Search the entries below for "desc" and copy each matching line.

§ Given entries
########################################

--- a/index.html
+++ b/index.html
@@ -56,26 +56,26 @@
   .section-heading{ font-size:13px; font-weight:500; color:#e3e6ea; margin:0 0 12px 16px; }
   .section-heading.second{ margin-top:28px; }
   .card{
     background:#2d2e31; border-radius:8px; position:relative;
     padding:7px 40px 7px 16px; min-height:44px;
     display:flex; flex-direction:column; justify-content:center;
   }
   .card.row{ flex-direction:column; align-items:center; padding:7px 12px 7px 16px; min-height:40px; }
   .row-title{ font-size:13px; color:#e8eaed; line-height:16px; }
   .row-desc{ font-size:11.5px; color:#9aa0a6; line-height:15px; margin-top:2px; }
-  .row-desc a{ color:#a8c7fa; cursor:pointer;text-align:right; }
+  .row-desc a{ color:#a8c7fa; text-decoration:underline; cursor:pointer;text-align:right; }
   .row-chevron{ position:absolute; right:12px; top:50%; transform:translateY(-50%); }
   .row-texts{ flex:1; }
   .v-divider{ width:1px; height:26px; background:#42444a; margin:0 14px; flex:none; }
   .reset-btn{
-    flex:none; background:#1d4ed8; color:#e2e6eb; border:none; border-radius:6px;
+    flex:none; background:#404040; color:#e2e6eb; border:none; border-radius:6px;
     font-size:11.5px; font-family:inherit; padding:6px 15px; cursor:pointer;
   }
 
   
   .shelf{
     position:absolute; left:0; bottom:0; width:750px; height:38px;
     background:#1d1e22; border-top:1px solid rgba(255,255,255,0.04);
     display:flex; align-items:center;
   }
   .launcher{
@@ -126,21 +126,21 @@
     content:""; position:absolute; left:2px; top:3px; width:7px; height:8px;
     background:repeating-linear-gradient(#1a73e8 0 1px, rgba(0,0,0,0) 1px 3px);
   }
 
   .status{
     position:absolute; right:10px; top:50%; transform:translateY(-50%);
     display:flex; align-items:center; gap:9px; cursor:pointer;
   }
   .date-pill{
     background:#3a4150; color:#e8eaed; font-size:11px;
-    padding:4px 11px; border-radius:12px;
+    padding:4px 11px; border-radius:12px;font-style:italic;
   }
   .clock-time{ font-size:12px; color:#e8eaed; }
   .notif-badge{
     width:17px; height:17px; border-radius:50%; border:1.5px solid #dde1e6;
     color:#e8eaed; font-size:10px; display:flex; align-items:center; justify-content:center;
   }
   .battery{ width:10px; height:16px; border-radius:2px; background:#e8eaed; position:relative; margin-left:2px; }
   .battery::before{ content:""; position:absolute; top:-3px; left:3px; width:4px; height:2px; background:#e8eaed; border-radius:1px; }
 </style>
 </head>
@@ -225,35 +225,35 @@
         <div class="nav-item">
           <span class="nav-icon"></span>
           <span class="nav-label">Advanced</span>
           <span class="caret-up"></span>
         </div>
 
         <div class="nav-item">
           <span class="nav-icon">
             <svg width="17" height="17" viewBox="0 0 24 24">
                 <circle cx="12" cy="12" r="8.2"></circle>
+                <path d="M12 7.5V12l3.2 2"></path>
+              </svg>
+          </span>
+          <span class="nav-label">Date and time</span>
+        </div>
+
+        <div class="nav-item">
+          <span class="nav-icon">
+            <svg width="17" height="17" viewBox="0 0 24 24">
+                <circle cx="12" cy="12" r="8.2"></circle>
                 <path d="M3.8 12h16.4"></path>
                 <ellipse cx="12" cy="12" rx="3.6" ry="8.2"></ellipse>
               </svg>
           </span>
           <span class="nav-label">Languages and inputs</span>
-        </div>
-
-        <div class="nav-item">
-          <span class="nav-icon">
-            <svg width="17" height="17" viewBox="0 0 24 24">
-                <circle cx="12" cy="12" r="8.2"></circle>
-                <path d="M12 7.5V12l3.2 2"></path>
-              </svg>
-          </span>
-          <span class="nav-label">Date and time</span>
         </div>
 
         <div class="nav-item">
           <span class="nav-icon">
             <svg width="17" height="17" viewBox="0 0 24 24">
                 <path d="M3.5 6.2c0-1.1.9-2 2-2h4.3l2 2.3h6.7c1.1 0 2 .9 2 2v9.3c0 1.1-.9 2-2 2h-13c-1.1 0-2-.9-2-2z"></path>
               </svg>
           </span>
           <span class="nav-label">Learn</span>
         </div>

########################################

§ Answer to the problem
   .row-desc{ font-size:11.5px; color:#9aa0a6; line-height:15px; margin-top:2px; }
-  .row-desc a{ color:#a8c7fa; cursor:pointer;text-align:right; }
+  .row-desc a{ color:#a8c7fa; text-decoration:underline; cursor:pointer;text-align:right; }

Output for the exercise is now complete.